**Supplied information**
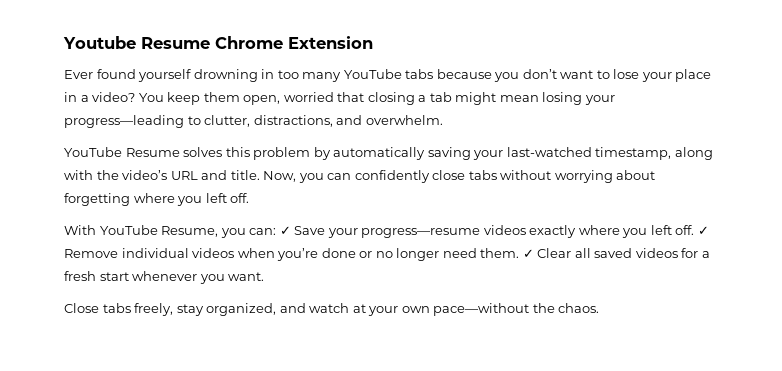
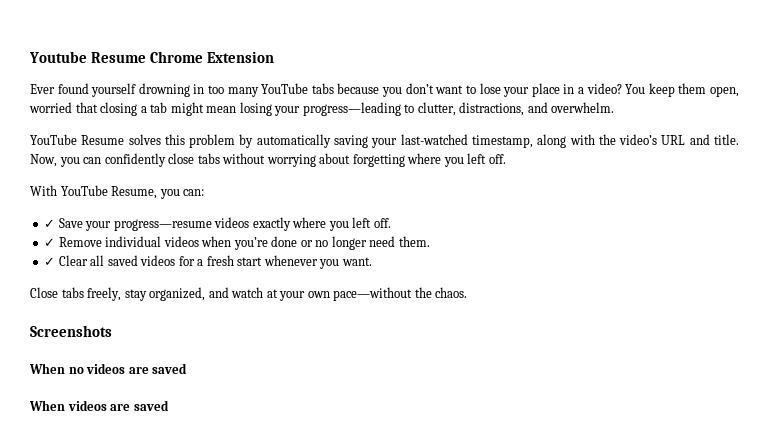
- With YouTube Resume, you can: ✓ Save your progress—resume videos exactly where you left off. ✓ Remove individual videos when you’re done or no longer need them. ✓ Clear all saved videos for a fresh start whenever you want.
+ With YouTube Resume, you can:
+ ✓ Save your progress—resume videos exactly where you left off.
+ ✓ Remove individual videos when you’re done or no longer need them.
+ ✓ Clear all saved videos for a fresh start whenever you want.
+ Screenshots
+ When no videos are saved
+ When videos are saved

**Activity**
Everything in the listing must be copied exactly except the pictures.

**Reply to the task**
- With YouTube Resume, you can: ✓ Save your progress—resume videos exactly where you left off. ✓ Remove individual videos when you’re done or no longer need them. ✓ Clear all saved videos for a fresh start whenever you want.
+ With YouTube Resume, you can:
+ ✓ Save your progress—resume videos exactly where you left off.
+ ✓ Remove individual videos when you’re done or no longer need them.
+ ✓ Clear all saved videos for a fresh start whenever you want.
+ Screenshots
+ When no videos are saved
+ When videos are saved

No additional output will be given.